Camlp4 3.10/Foreach Tutorial

Camlp4 3.10 Foreach Tutorial

This is a tutorial that guides you, step by step, how to write syntax extension using Camlp4 in Objective CAML. The example we present in this tutorial should give you a practical idea how syntax extension works, but this is not meant to be comprehensive. There are many resources on the web for Camlp4 prior to version 3.10, but Camlp4 3.10 introduces incompatible changes. This tutorial targets Camlp4 3.10 only.

Throughout the tutorial, we intentionally introduce subtle bugs in the interest of simplicity, but these bugs will be later explained.

The reader is expected to be familiar with context-free parsing. Some experience with yacc or ocamlyacc will be helpful. Knowing the difference between LL, LR and LALR parsers is a plus.

Motivation

One of the greatest strengths of Objective CAML is Camlp4, a modular pre-processor pretty-printer that lets you add syntactic sugar to the language without rewriting the entire grammar from scratch. A syntactic sugar is a language construct that can be decomposed to an existing construct. For example, O'Caml doesn't have a "for-each" syntax, which can be illustrated by the following Python code:

a_list = ["hello", "world"]
for s in a_list:
  print s

This code outputs:

hello
world

However, that doesn't mean O'Caml can't support iterators! As it turns out, many modules in O'Caml that define a data structure also provide an "iter" higher-order function that works similarly:

let a_list = ["hello"; "world"] in
List.iter (fun s -> print_endline s) a_list

Besides List, other modules that provide "iter" are Array, Hashtbl, Map.Make(_), Queue, Set.Make(_), Stack, and even String. Wouldn't it be nice if one can write:

let a_list = ["hello"; "world"] in
for s in a_list do
  print_endline s
done

instead? Imagine a long for-each body; this style of writing puts the "each" variable and the list next to each other, which results in cleaner code.
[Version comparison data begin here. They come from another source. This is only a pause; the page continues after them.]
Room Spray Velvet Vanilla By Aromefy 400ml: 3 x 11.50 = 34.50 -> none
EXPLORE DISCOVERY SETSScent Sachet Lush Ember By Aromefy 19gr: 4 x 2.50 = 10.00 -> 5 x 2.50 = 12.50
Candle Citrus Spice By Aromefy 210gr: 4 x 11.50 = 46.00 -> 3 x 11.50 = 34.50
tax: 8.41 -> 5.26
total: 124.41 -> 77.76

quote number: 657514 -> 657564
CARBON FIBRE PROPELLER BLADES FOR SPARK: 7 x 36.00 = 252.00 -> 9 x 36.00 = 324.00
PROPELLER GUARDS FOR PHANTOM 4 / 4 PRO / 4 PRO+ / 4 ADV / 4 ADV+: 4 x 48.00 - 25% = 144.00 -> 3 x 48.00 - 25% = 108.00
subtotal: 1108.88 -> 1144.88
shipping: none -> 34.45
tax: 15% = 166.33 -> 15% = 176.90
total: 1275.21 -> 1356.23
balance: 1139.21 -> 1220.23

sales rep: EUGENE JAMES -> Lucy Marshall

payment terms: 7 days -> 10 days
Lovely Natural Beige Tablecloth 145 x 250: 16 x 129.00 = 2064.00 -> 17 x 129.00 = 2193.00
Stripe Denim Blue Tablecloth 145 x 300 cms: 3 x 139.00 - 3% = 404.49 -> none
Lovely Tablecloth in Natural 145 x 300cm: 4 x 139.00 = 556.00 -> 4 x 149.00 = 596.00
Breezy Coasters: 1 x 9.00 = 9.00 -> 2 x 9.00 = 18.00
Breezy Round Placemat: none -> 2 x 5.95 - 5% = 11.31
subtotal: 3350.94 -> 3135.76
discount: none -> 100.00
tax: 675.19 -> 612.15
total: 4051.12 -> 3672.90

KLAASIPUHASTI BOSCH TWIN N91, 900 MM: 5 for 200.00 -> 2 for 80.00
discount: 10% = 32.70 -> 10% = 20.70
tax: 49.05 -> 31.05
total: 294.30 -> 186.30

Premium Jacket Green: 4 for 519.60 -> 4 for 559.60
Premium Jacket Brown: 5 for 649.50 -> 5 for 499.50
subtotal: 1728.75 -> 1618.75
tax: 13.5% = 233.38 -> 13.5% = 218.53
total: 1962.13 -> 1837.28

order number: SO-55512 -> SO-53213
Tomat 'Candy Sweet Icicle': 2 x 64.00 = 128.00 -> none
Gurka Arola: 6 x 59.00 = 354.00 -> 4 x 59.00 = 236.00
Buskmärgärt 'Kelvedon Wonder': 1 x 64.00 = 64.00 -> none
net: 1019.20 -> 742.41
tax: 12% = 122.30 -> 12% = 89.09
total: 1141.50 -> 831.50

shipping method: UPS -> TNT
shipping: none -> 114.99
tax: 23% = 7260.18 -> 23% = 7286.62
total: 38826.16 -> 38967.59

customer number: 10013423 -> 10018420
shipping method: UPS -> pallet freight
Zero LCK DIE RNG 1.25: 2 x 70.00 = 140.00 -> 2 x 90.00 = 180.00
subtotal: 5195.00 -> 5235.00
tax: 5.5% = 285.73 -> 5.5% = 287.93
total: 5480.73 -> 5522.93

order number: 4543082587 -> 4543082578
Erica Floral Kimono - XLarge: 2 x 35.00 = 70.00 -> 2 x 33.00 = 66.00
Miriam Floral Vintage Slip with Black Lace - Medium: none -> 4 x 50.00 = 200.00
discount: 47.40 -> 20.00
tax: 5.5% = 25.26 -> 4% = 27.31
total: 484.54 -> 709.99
The idea is to transform the latter code into former, leveraging the "iter" function provided by these modules.

Notice that we can't generally look up a module specific "iter" function by the type of the expression we want to iterate over, so we have to specify a module like this:

let a_list = ["hello"; "world"] in
for s in List a_list do
  print_endline s
done

More generally, the syntactic sugar takes the following form:

for v in M e do
  seq
done

where module M implements an iterator over the elements in collection e; most of the time, e also has the type M.t, though this is not strictly required.

Towards the First Try

Without going into too much detail, we can write a simple extension as the following:

open Camlp4.PreCast
open Syntax

EXTEND Gram
  expr: LEVEL "top"
    [ [ "for"; v = a_LIDENT; "in"; m = a_UIDENT; e = expr; "do";
        seq = sequence; "done" ->
          <:expr< $uid:m$.iter (fun $lid:v$ -> $seq$) $e$ >>
      ] ]
  ;
END

All the prerequisites are provided by the module Camlp4.PreCast, including the Syntax module that provides the terminals a_LIDENT and a_UIDENT (for lowercase and uppercase identifiers respectively), and the non-terminals expr (expressions) and sequence (semicolon separated expressions). The Gram module provides functions to manipulate non-terminal rules.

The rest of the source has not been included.